• **RECORD SET**
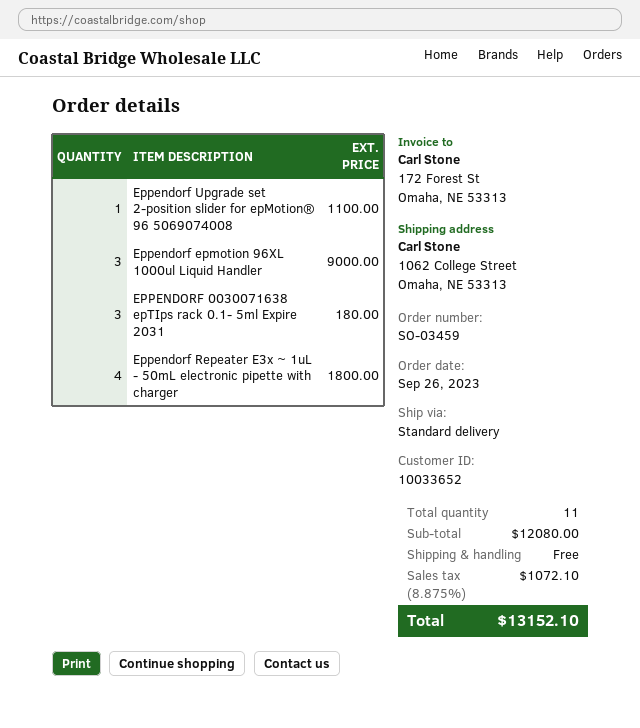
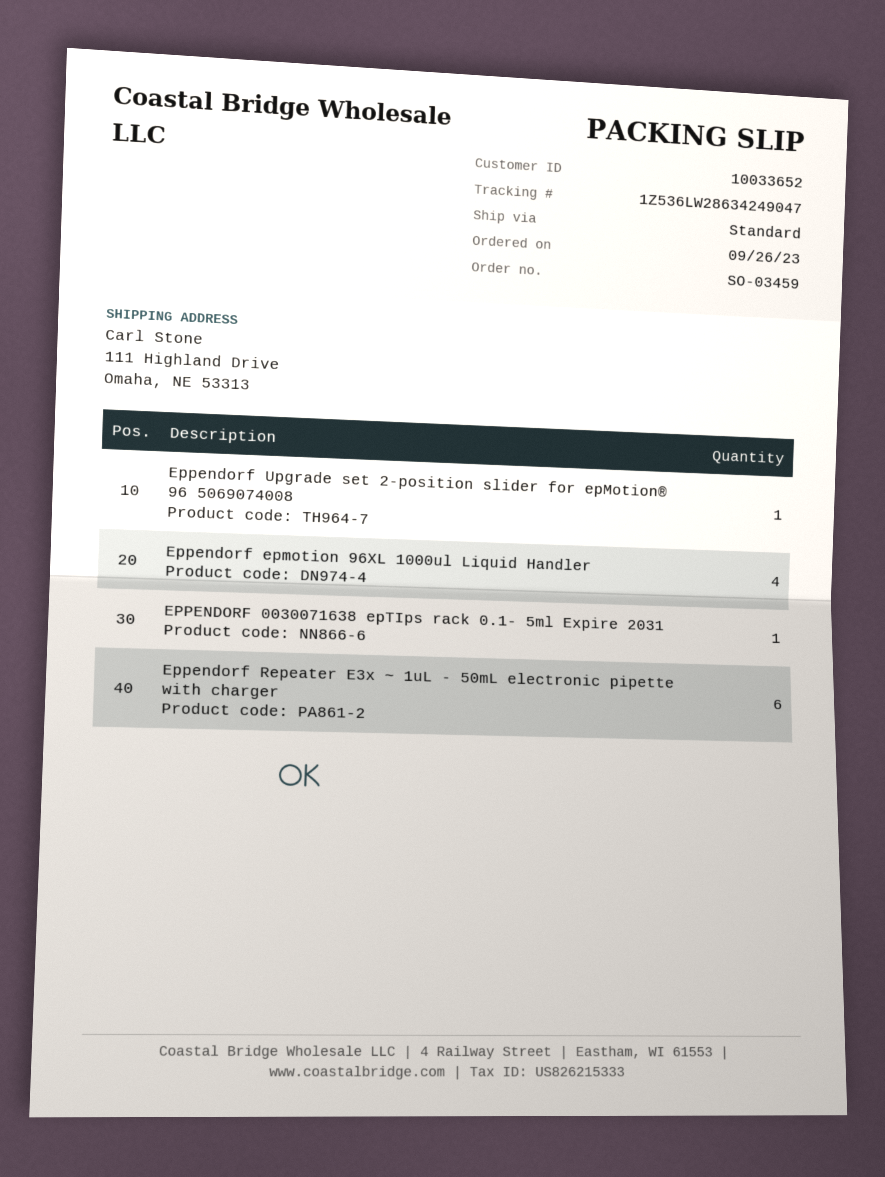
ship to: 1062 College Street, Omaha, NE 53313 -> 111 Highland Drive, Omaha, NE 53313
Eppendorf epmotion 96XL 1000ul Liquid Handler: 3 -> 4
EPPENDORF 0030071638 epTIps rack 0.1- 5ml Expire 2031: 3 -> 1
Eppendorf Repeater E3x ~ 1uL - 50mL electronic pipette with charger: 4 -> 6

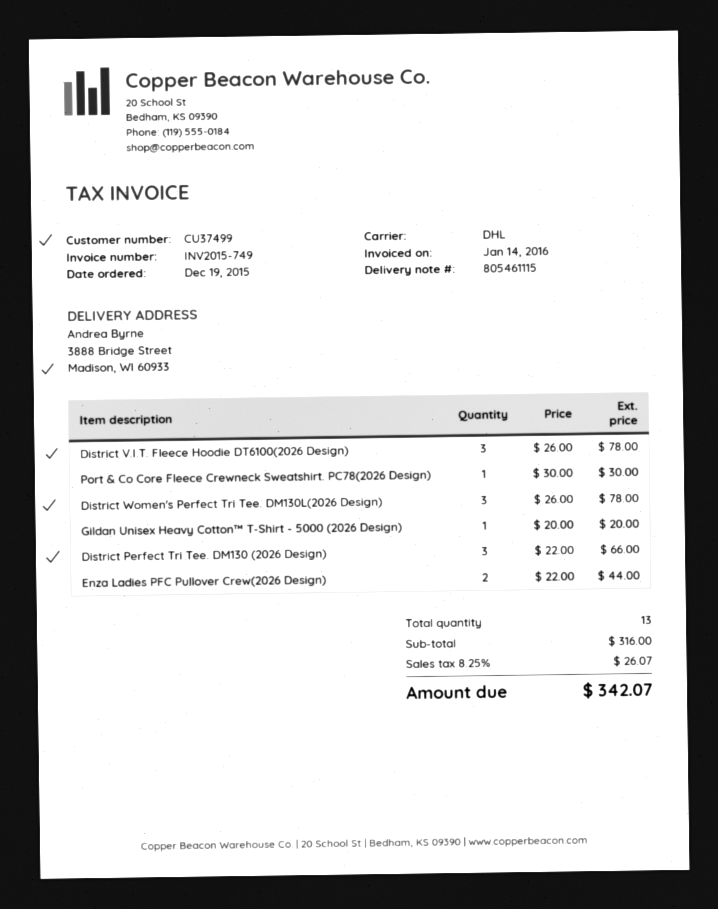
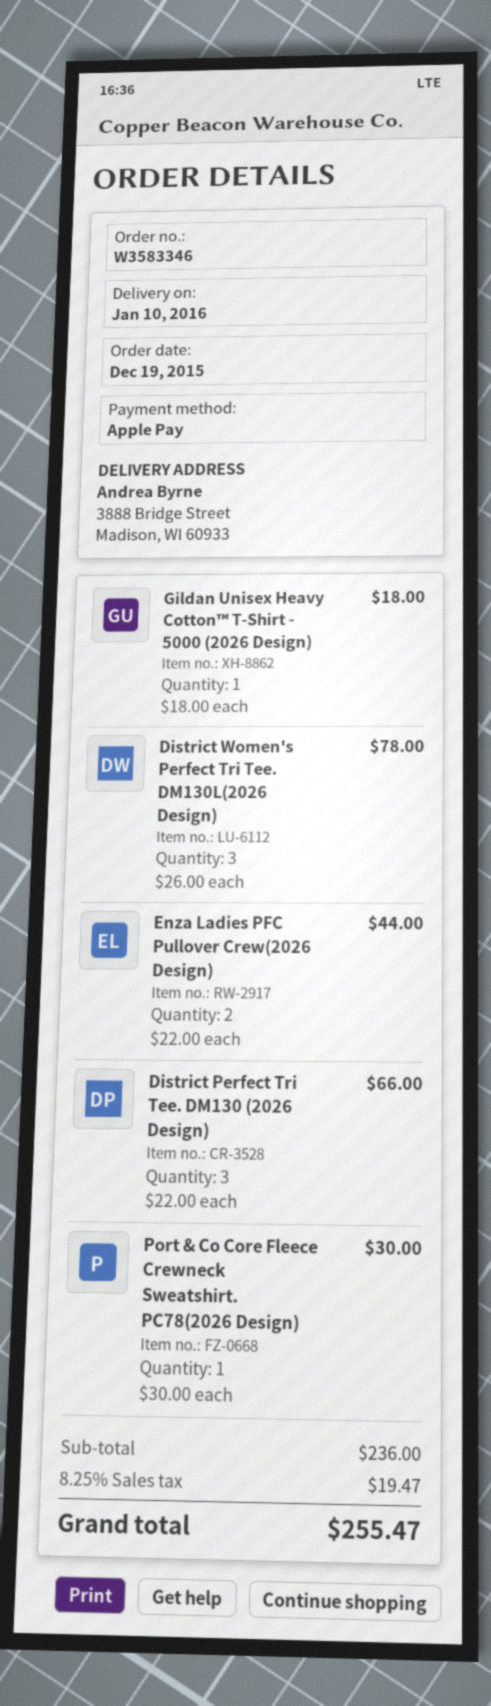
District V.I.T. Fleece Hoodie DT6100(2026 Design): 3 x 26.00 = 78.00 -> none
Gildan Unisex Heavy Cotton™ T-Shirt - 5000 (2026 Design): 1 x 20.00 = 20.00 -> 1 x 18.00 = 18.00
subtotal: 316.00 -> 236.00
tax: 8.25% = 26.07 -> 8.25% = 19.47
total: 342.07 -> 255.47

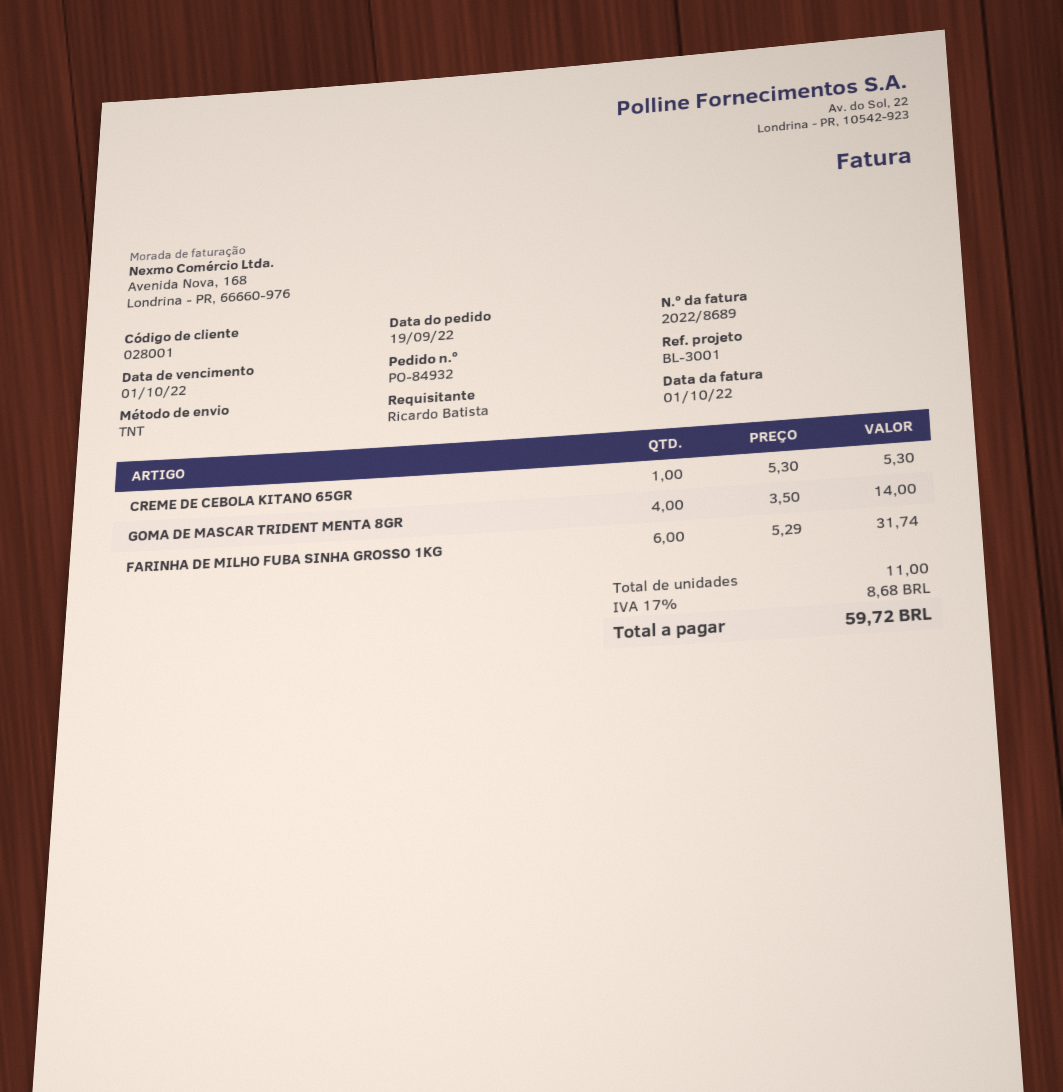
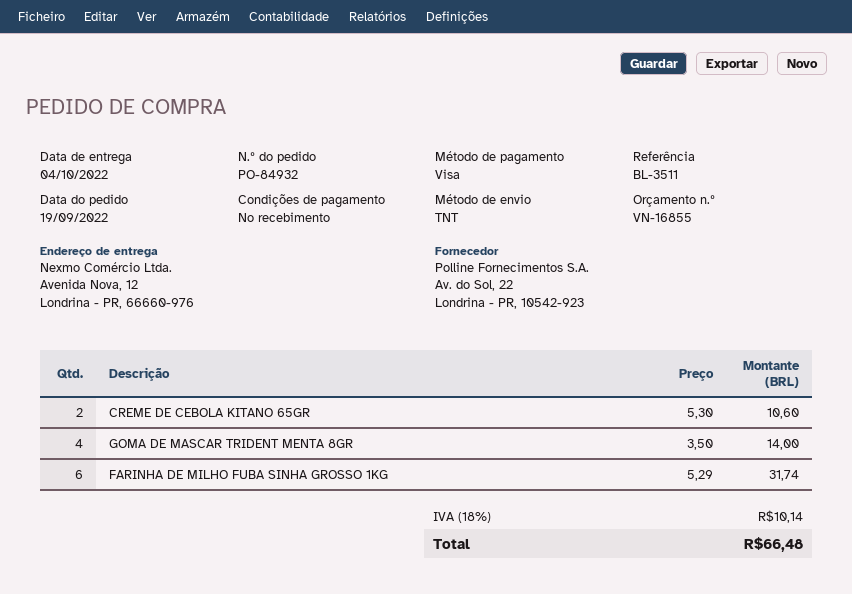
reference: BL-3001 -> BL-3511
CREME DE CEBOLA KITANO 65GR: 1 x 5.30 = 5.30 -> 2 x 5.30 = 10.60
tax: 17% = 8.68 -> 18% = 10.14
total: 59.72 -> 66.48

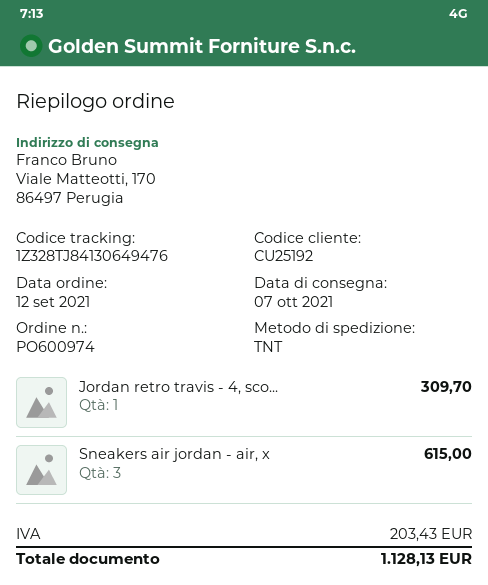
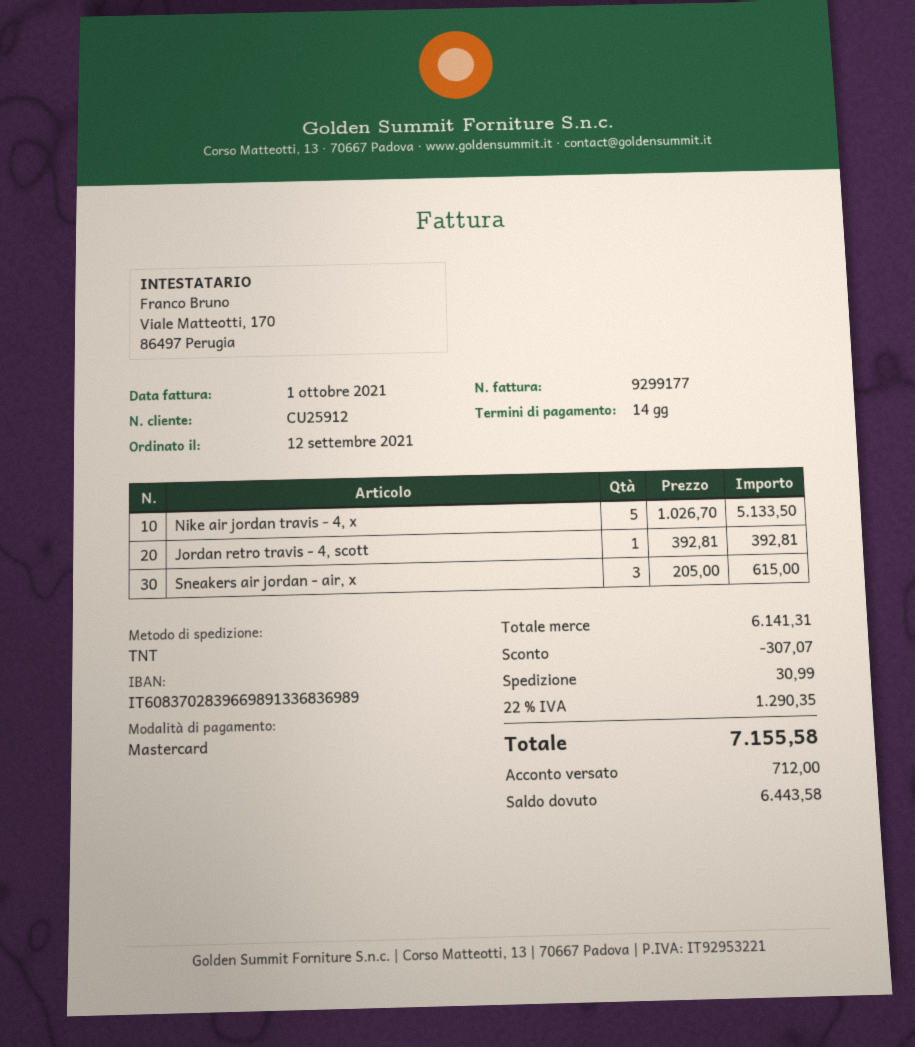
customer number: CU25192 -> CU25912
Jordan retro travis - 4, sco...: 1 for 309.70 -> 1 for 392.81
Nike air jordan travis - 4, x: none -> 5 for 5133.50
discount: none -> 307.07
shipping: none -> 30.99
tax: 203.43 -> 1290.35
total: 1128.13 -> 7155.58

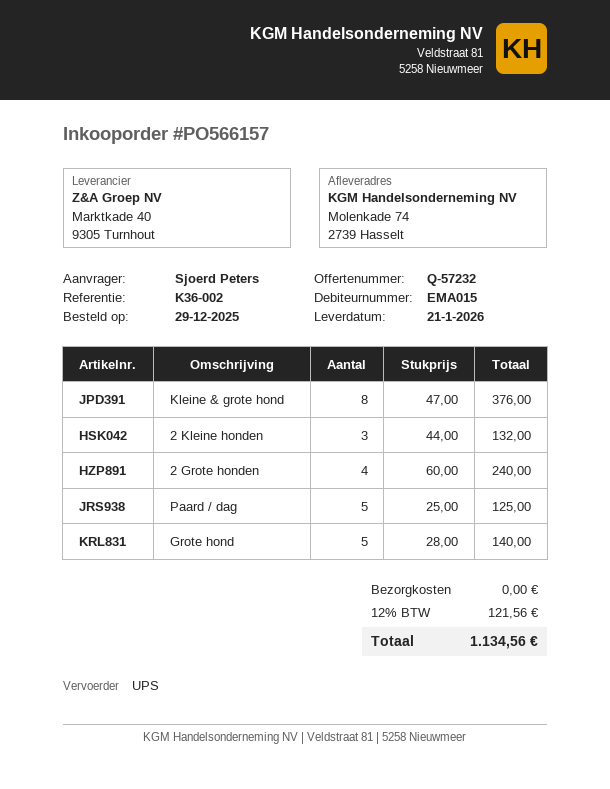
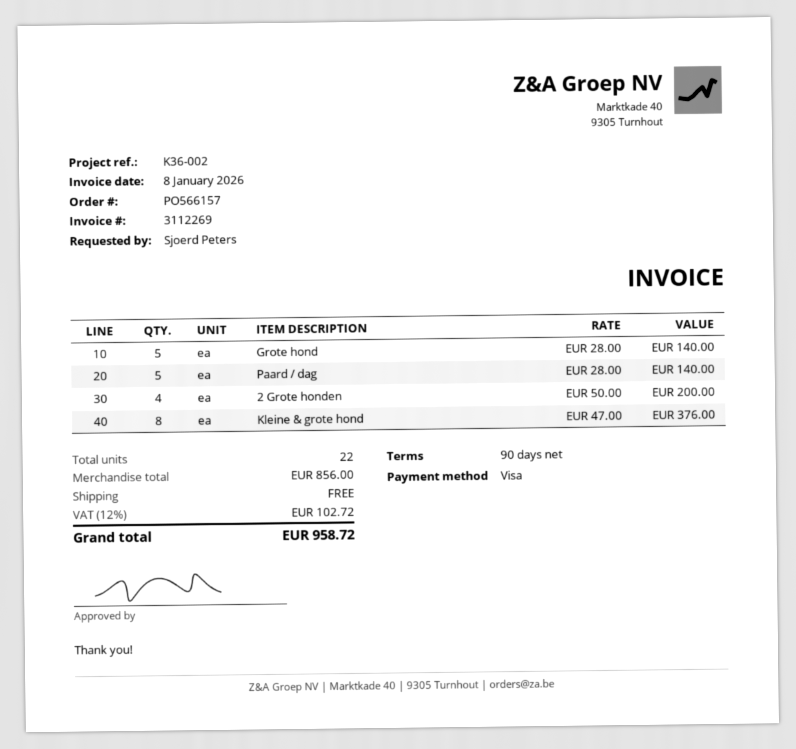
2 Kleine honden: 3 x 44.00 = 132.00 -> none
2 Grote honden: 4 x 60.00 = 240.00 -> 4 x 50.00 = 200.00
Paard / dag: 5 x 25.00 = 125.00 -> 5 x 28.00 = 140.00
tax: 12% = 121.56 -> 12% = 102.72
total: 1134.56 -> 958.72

• **ABOUT THIS EXERCISE**
Exclude all images, then retype the records above without alteration.

• **RESPONSE**
ship to: 1062 College Street, Omaha, NE 53313 -> 111 Highland Drive, Omaha, NE 53313
Eppendorf epmotion 96XL 1000ul Liquid Handler: 3 -> 4
EPPENDORF 0030071638 epTIps rack 0.1- 5ml Expire 2031: 3 -> 1
Eppendorf Repeater E3x ~ 1uL - 50mL electronic pipette with charger: 4 -> 6

District V.I.T. Fleece Hoodie DT6100(2026 Design): 3 x 26.00 = 78.00 -> none
Gildan Unisex Heavy Cotton™ T-Shirt - 5000 (2026 Design): 1 x 20.00 = 20.00 -> 1 x 18.00 = 18.00
subtotal: 316.00 -> 236.00
tax: 8.25% = 26.07 -> 8.25% = 19.47
total: 342.07 -> 255.47

reference: BL-3001 -> BL-3511
CREME DE CEBOLA KITANO 65GR: 1 x 5.30 = 5.30 -> 2 x 5.30 = 10.60
tax: 17% = 8.68 -> 18% = 10.14
total: 59.72 -> 66.48

customer number: CU25192 -> CU25912
Jordan retro travis - 4, sco...: 1 for 309.70 -> 1 for 392.81
Nike air jordan travis - 4, x: none -> 5 for 5133.50
discount: none -> 307.07
shipping: none -> 30.99
tax: 203.43 -> 1290.35
total: 1128.13 -> 7155.58

2 Kleine honden: 3 x 44.00 = 132.00 -> none
2 Grote honden: 4 x 60.00 = 240.00 -> 4 x 50.00 = 200.00
Paard / dag: 5 x 25.00 = 125.00 -> 5 x 28.00 = 140.00
tax: 12% = 121.56 -> 12% = 102.72
total: 1134.56 -> 958.72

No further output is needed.